Second hour spanish was a problem though. My teacher thought it was silly. Thought I was just trying to be an obnoxious teenager. She told me to take the tape off, and I'd have to deal with talking in her class. She told me that as a student, it was my job to talk, and I just needed to get over whatever silly thing I was trying to do. She would even read any of the sheets I had printed off. Then, she made fun of me for it, in front of the entire class, and even some of the other classes. And honestly, to me, that's just wrong and disrespectful. I was truly and honestly attempting to stand up for something I believe in, BY MYSELF, and she brushed it off like I was doing something stupid. Which is just apalling and rude, especially in a Catholic school.

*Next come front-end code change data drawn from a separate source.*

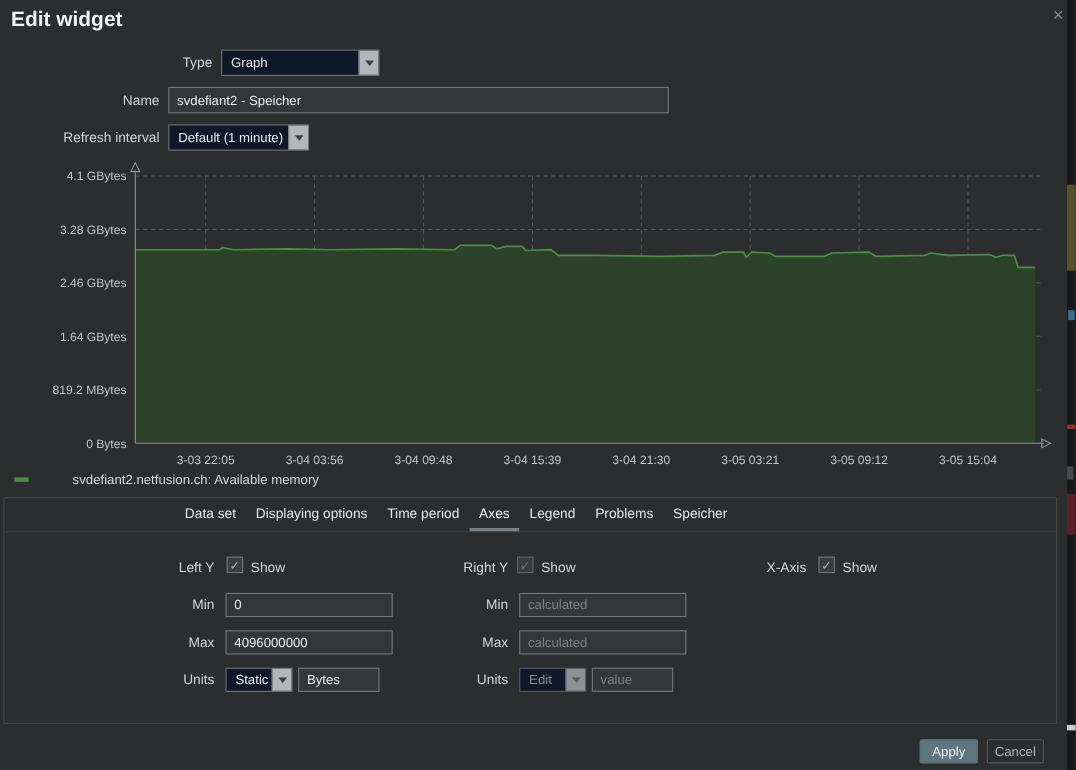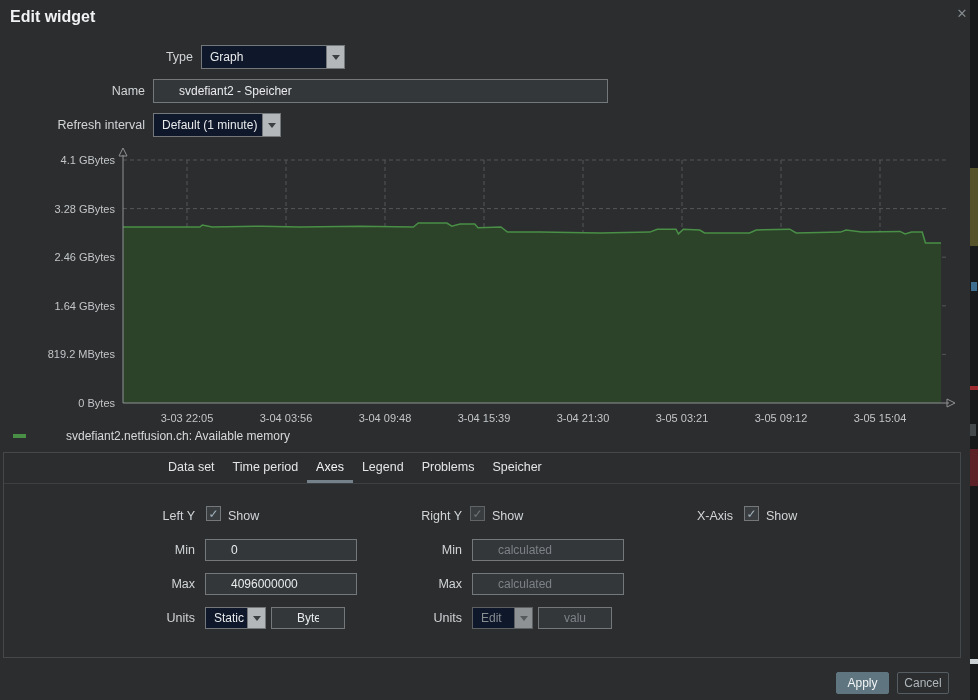"Edit widget" .dlg-title { font-size: 16px -> 19px }
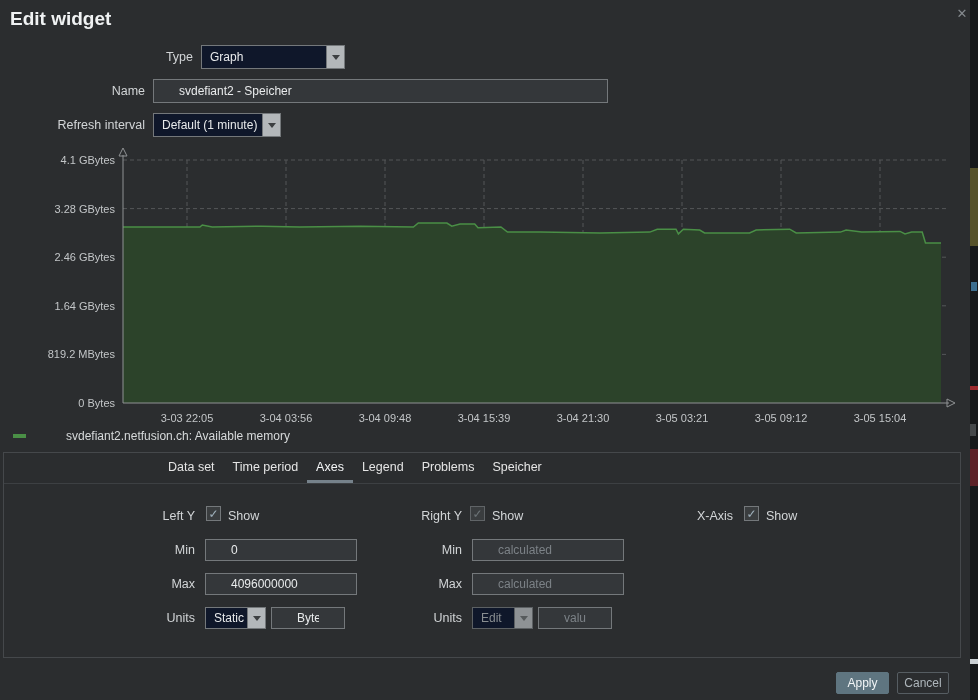"svdefiant2 - Speicher" .tinput { padding: 0 25px -> 0 7px }
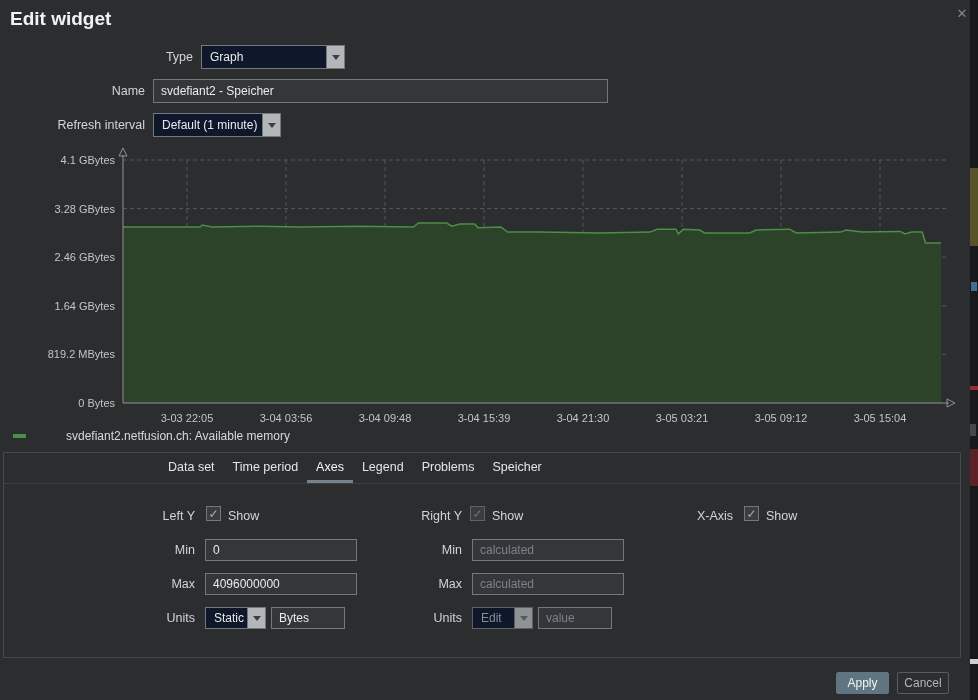"Displaying options" div.tab { html: none -> <div>Displaying options</div> }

Especially against something strong.
The rest of the day was better, but I honestly couldn't handle the pointing and laughing. People were pissing me off way to much. They couldn't even take one moment of their lives to consider what I was doing. Let alone ask. They didn't care. All they saw was some freak with duct tape across her mouth, with the word LIFE on it. And so I flipped. I screamed at one kid, and *he smacked me across the face. I was so shocked, I ran away crying. It was terrible. I can't believe that that happened, yet I'm glad it did. I know how people will react. And you can count on me doing this again.
And yes, I know the point of the day was to NOT talk, but this kid, honestly, he just was hurting me so badly, that it brought me to the point of screaming at him. I just couldn't handle it. And yes, I wish I wouldn't have, but I did. End of story.
*I will not reveal this boys name. Yes, he hurt me. Yes, he hit me. And he's already dealt with the consequences.